Ensure all equipment are clean and limit sharing and socializing of the infected horse to prevent transmission in:
- Feed
- Pasture
- Dirty environment
- Cuts, scrapes, bruises
Treatment
When the cause has been ruled out, treatments are meant to relieve symptoms and get rid of the source of infection. Several types of products and medications may be used such as:
- Powders and shampoos
- Antibiotic
- Antifungal
- Antiparasitic
Insect born Viruses
In Australia, the Ross River virus is the most common mosquito-borne disease.
Last January alone 1,174 people were infected nationwide.
Among horses, cases are common during the wet spring and summers, when mosquitoes pester in population.
There are two types: arboviruses and flaviviruses.
The Ross River Virus (RRV arbovirus), sporadically causes musculoskeletal disease in horses, even death.
Flaviviruses, on the other hand, include the Murray Valley Encephalitis, which can infect the brain and nervous system of horses. Beware, this can be passed from horses to humans.
What are the Symptoms?
Clinical signs of RRV can include:
- Fever
- Reduced appetite
- Stiffness and soreness
- Lethargy
- Lameness or loss of coordination
- Wobbliness or staggering when walking
The worst symptoms of flaviviruses are abnormalities of the brain and spinal cord. Clinical signs can include:
- Changes in behavior
- Facial paralysis
- Difficulty swallowing
- Ataxia (wobbliness)
- Blindness
- Inability to rise.
How to Prevent
Protection is the ultimate prevention.
Reduce or avoid mosquito-horse contact, especially if you live near wetlands, salt marshes, and coastal areas. There are measures you can take as:
- Install screens in stable areas
- Throw away stagnant water
- Rugging
- Fly masks
- Using insect repellants
- Ensure a strong immune system of your horse
Treatment
In humans, a virus treatment is on the horizon.

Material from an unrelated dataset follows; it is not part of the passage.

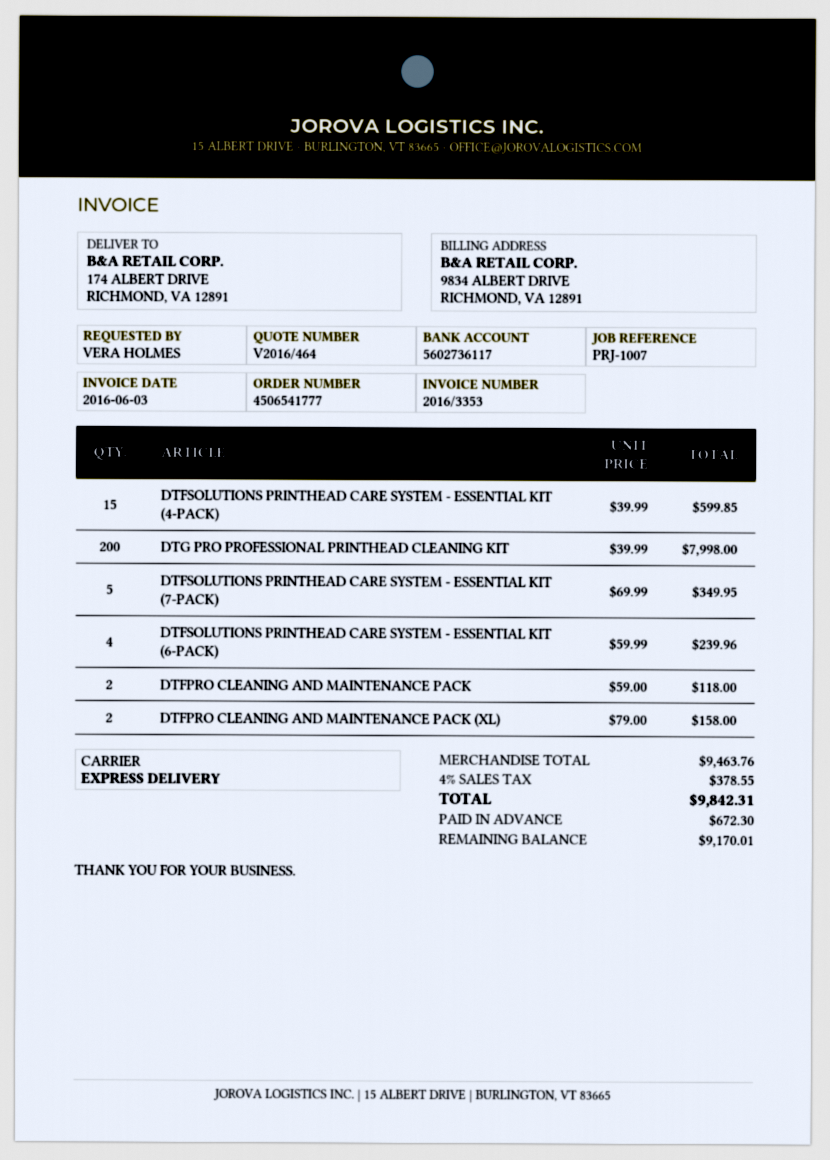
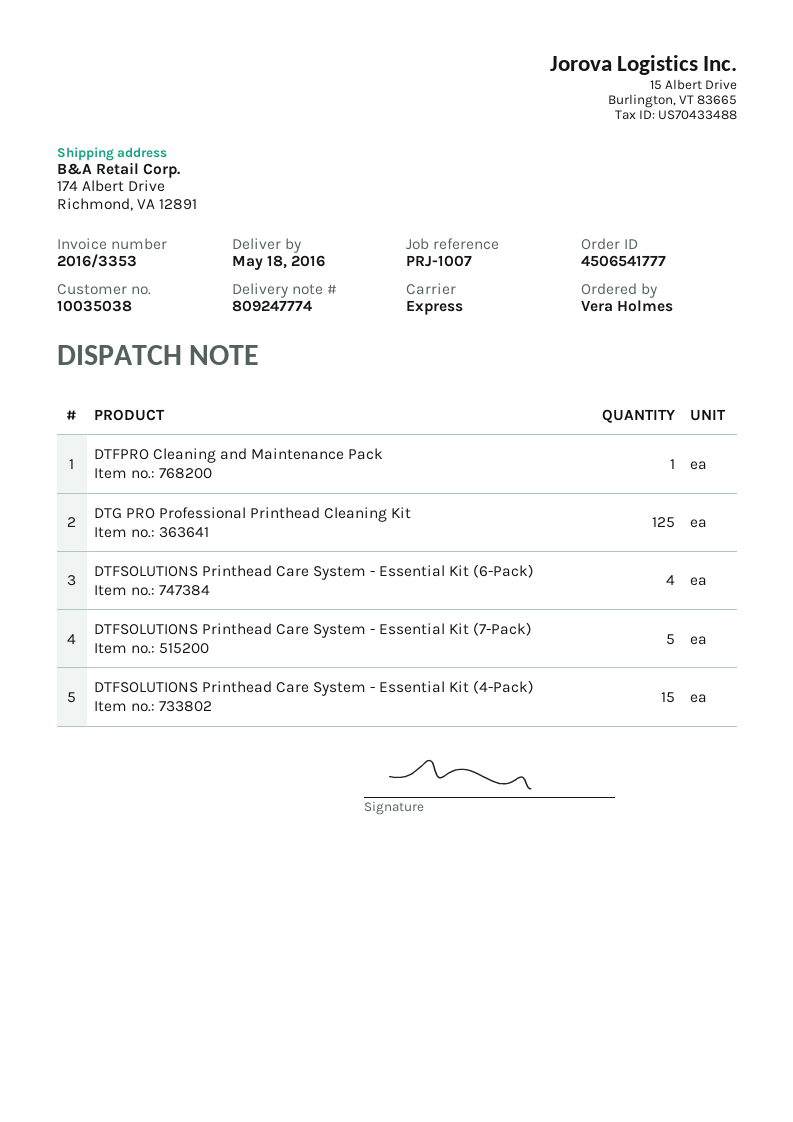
DTG PRO PROFESSIONAL PRINTHEAD CLEANING KIT: 200 -> 125
DTFPRO CLEANING AND MAINTENANCE PACK: 2 -> 1
DTFPRO CLEANING AND MAINTENANCE PACK (XL): 2 -> none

Clinical trials are ongoing for possible treatments in horses. To reduce the symptoms and pain, horses should be treated with:
- Antibiotics
- Anti-inflammatory agents
The good news is, along with your tender love and care, horses can make a complete recovery, usually from 15 to 18 months and will develop immunity against the virus.
Horses are Heroes
But even heroes have the right to bleed.
So when any of these common horse health problems strike, the least we can do is understand their weaknesses, and sustain their strength.
Sure, they’re not the first animal that comes to mind in terms of power.
But they should be.
After all, a horse can do 33,000 foot-pounds of work in one minute, and the only creature who has inspired a unit of measurement.
Horsepower.
Any animal who can drive ancient civilizations, industrial revolutions and sports is worthy of our respect.
As a loyal obedient companion, that goes for love and care too.